とはいえ、行きと同じコースタイムの60分で、鳩待峠まで戻ってきました。
乗り合いタクシーがずらり。あそこに、尾瀬の石原裕次郎がいます。
シャトルバスかツアーバスでやってきたハイカーが、続々と入山していきます。
戸倉野駐車場へ戻ってまいりました。
尾瀬のトレッキングの旅はこれにておしまいで~す。
追記:お詫びと訂正
記事内でサンショウウオと書いている生き物ですが、あれはイモリです。
じつは後日、僕が参加しているFacebook登山グループのメンバーの方から、「写真に写っているのはアカハライモリではないか」というご指摘をいただいたのです。
で、尾瀬保護財団のページなんかを見てみたら、「お腹が赤いかどうかでイモリとサンショウウオが見分けられる」とありました。
完全にサンショウウオだと決めつけてましたネ。汗顔の至りです。子どものころ、イモリなんてたくさん見ていたのですが、思いこみってほんと怖い……。
ちなみにイモリには毒があります。そんでもって鳴きません。湿原中に響きわたっていたゲコゲコという声はやっぱりカエルだったのだと思います。
ヒマワリ
鳩待峠~尾瀬ヶ原~見晴しのコースタイム&コースマップ
【山行日】2019年6月3~4日
【歩行時間】1日目:3時間40分、2日目:4時間30分
【歩行距離】18.18km
【標高】最高1599m、最低1398m
【累積標高】上り198m、下り227m
【コースタイム】1日目:鳩待峠→(60分)→山の鼻→(45分)→牛首分岐(40分)→龍宮十字路→(30分)→見晴→(10分)→見晴キャンプ場/2日目:見晴→(25分)→東電分岐→(70分)→ヨッピ吊橋→(30分)→牛首分岐→(30分)→山の鼻→(60分)→鳩待峠
【主な装備】バックパック(僕65ℓ、娘30ℓ)、長そでTシャツ(乾きやすい化繊)、ウールの下着(夜間用)、水1ℓ/人、レインウェアとゲイター(雨とぬかるみ対策)、防寒着(フリース、ダウン)、トレッキングシューズ、トレッキングポール、帽子、手袋、タオルと手ぬぐい(汗ふき用)、地図、コンパス、ファーストエイドキット、ヘッドライト、食べきれないほどの食料
はじめまして。ああいうところで食べるカップラーメンやおにぎりは、やたらと美味しいですよね。
ですよね!
こんにちは、ひまわりではなくひだまりです。楽しい尾瀬道中を拝読しました。お嬢さん、タフそうで将来が楽しみですね
40年ちょっと前の大学時代の4年間、下田代十字路と尾瀬沼の小屋でアルバイトしてました。数年前に定年退職するまでは尾瀬どころではなく、定年退職した時から、ようやくぼちぼち歩き始めました。去年は久々の水芭蕉を堪能しましたが、膝靭帯を傷めているので、一番楽な鳩待~尾瀬ヶ原~尾瀬沼~三平峠~大清水の敬老コースを無理せず2泊です。

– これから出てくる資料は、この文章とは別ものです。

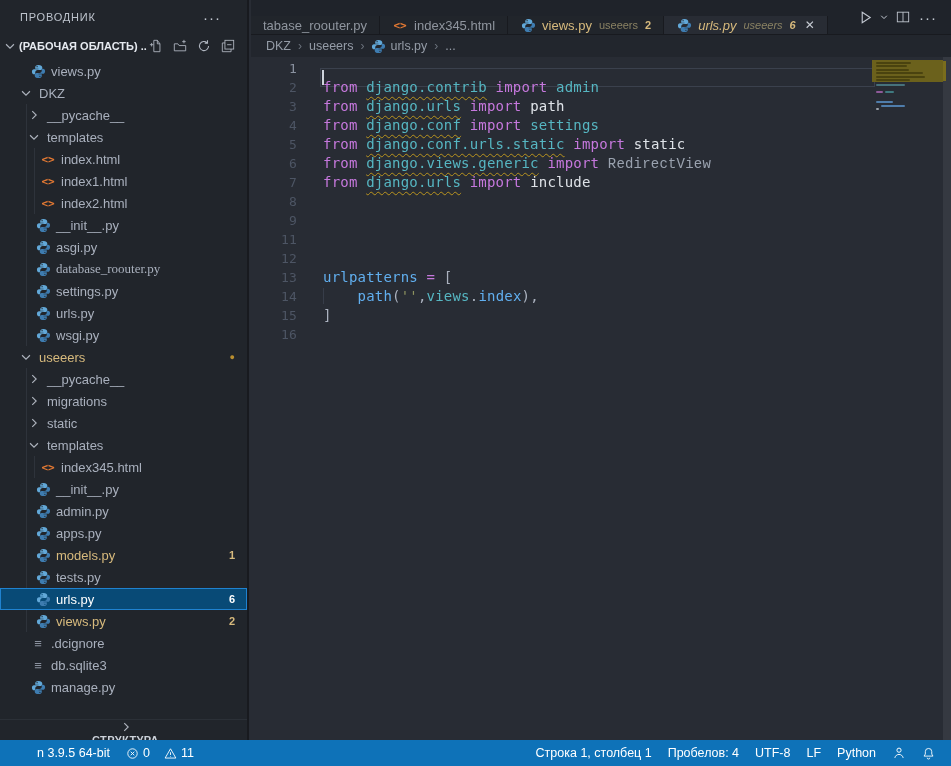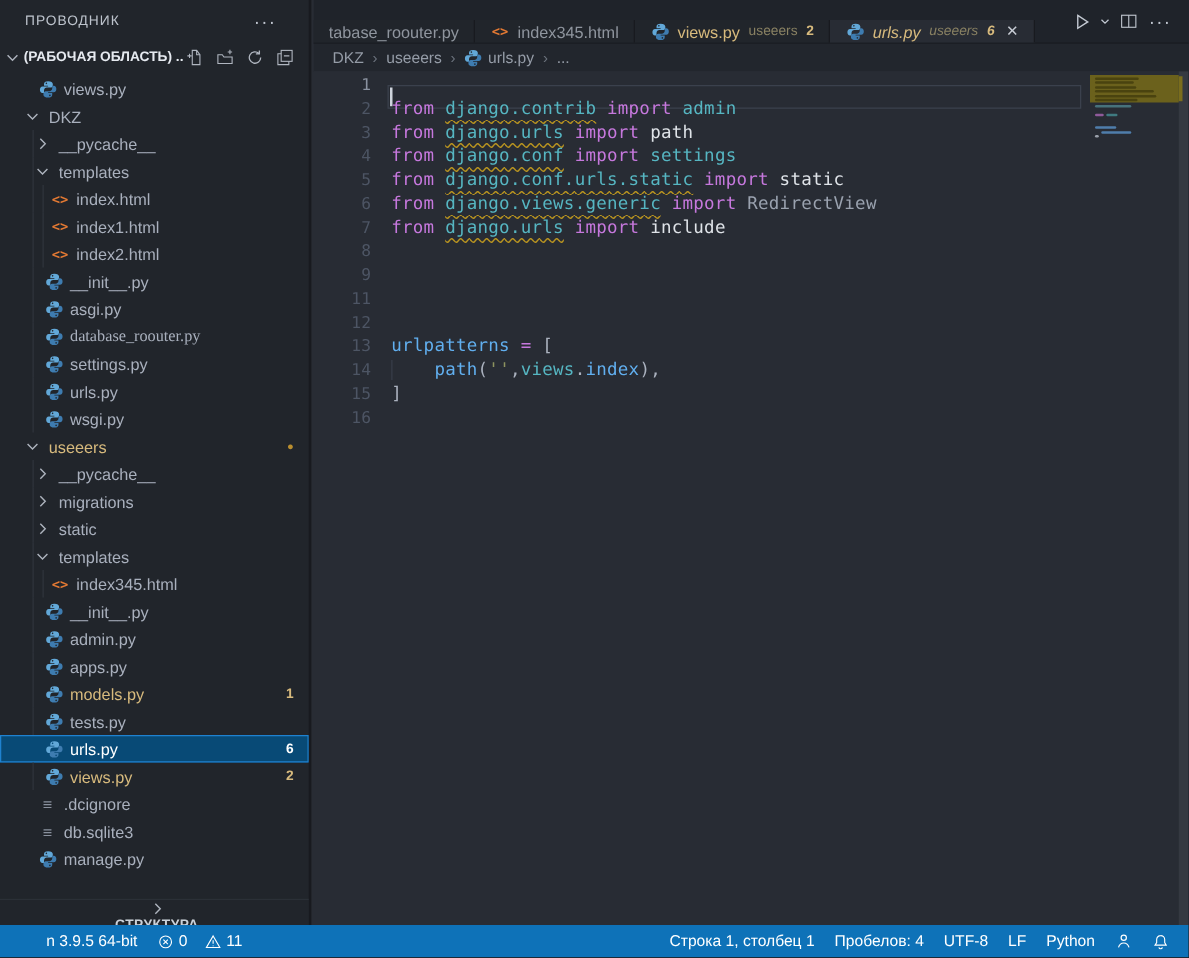"from django.contrib import admin" .ct { margin-left: 16px -> 26px }
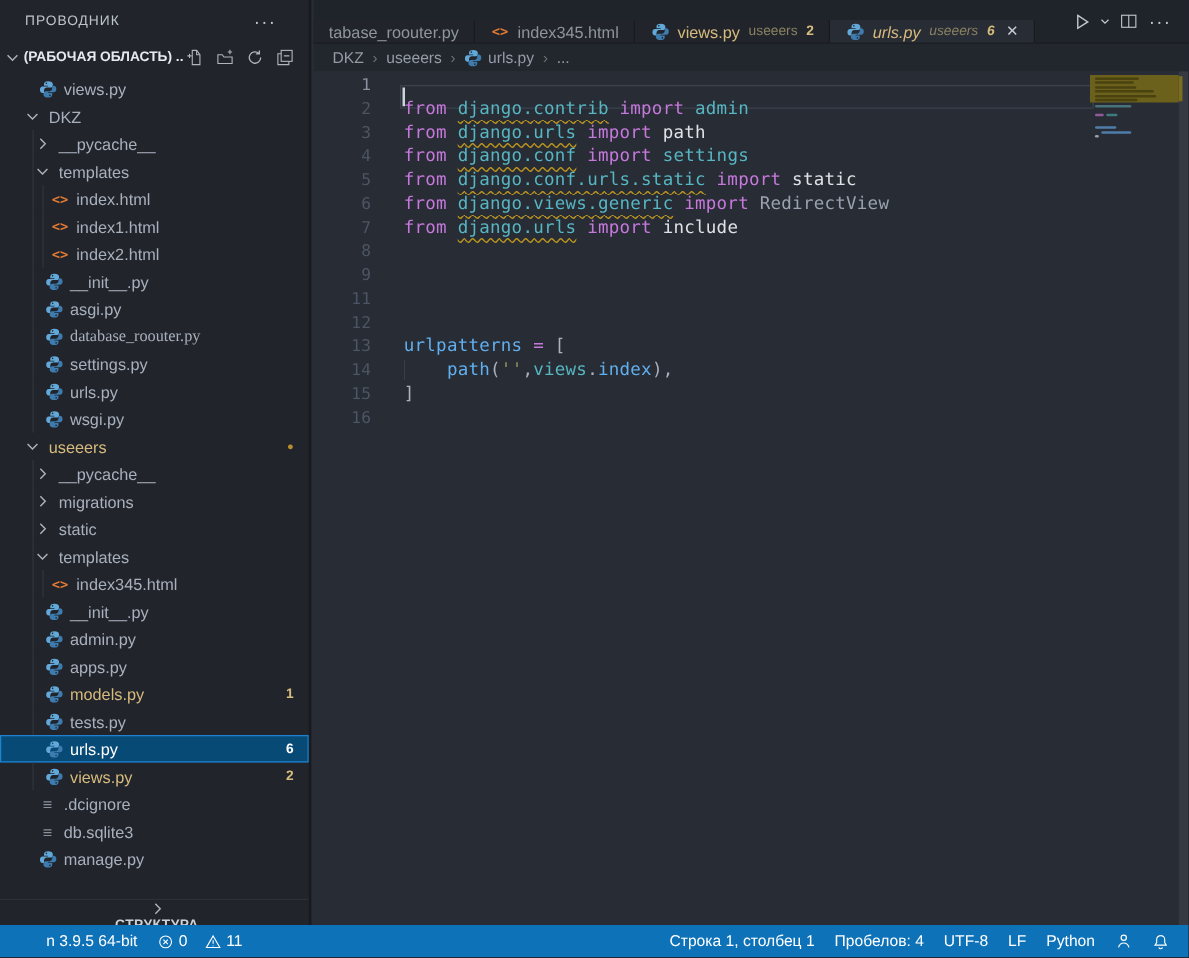"RedirectView" .pl2 { font-family: none -> Liberation Mono, monospace }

去年は5月と9月と歩きましたが、9月は尾瀬ヶ原から尾瀬沼を繋ぐ樹林帯の山道で鹿に出会いました……しかも時間差で2頭。尾瀬を歩いていると色々なことに出合います。詳しくはリンクからどうぞ。
7月6日から2泊で歩く予定でしたが、東京のコロナ感染者増加で都外への移動自粛と天候が芳しくないので来月以降に延期となりました。

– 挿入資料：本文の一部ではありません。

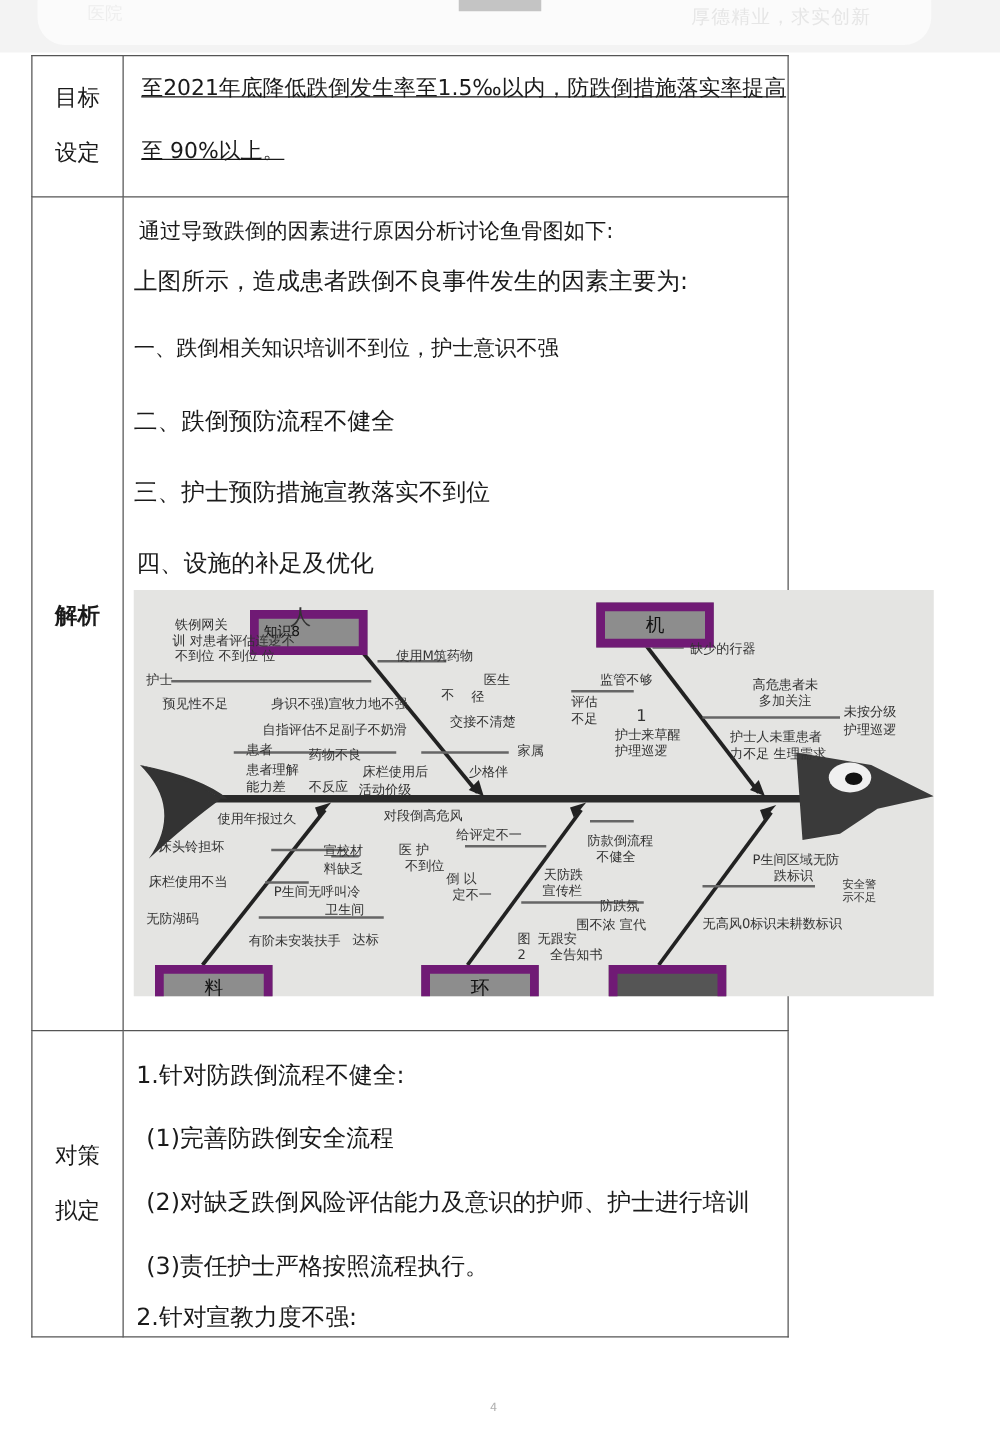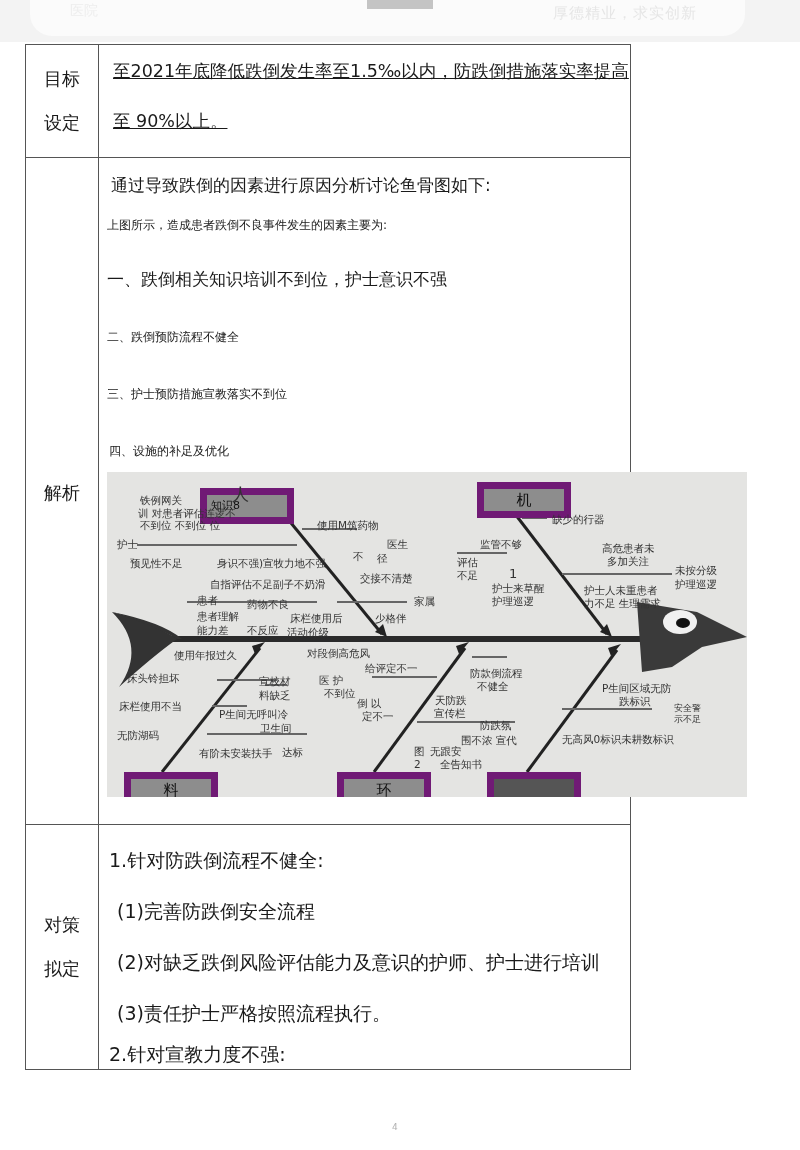"上图所示，造成患者跌倒不良事件发生的因素主要为:" .a-line.big { font-size: 12px -> 19px }
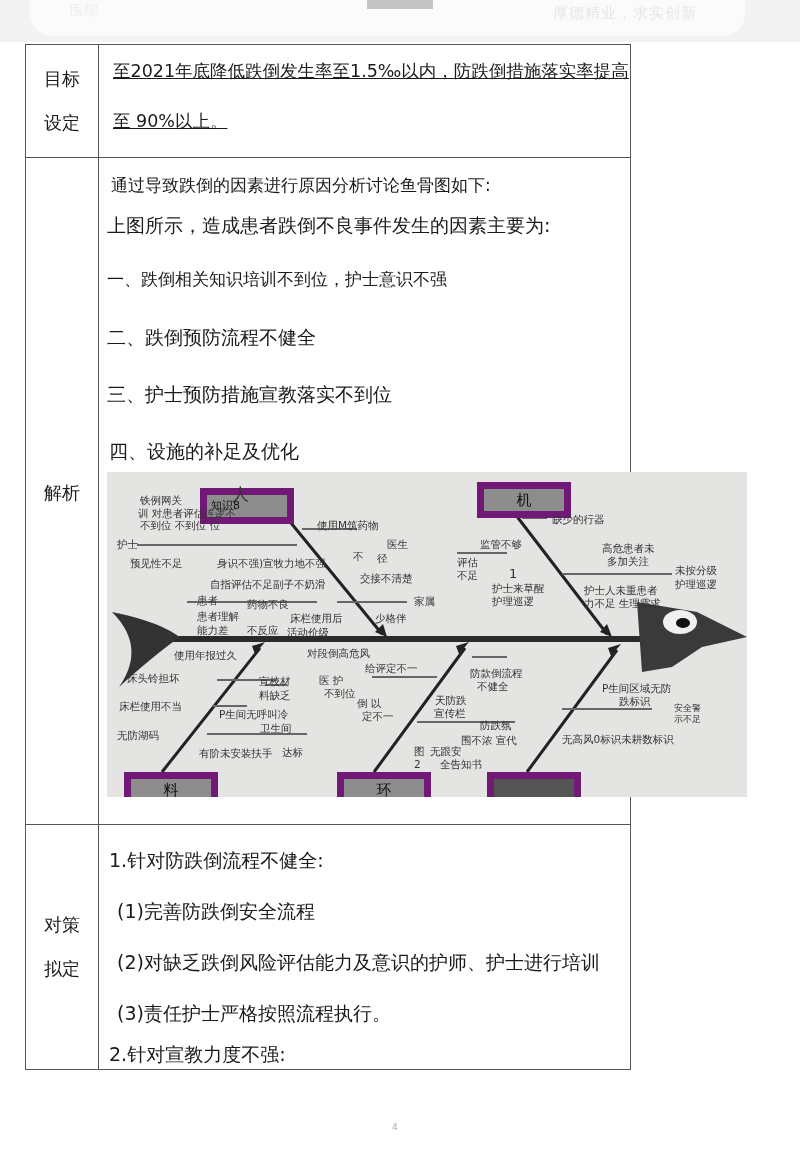"解析" td.label { font-weight: none -> bold }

またどうぞお出かけください。蛇足ですが、池沼でもいいのですが……なぜか尾瀬では、わざわざ“池塘”などと呼んでいたりします
こんにちは。コメントありがとうございました。
計画延期は残念ですね。こちらも今年はまだどこの山にも登っておらず、身体がなまってしまって、どうにもいけません。
娘のほうはさして残念なそぶりもなく、それが輪をかけて無念。。。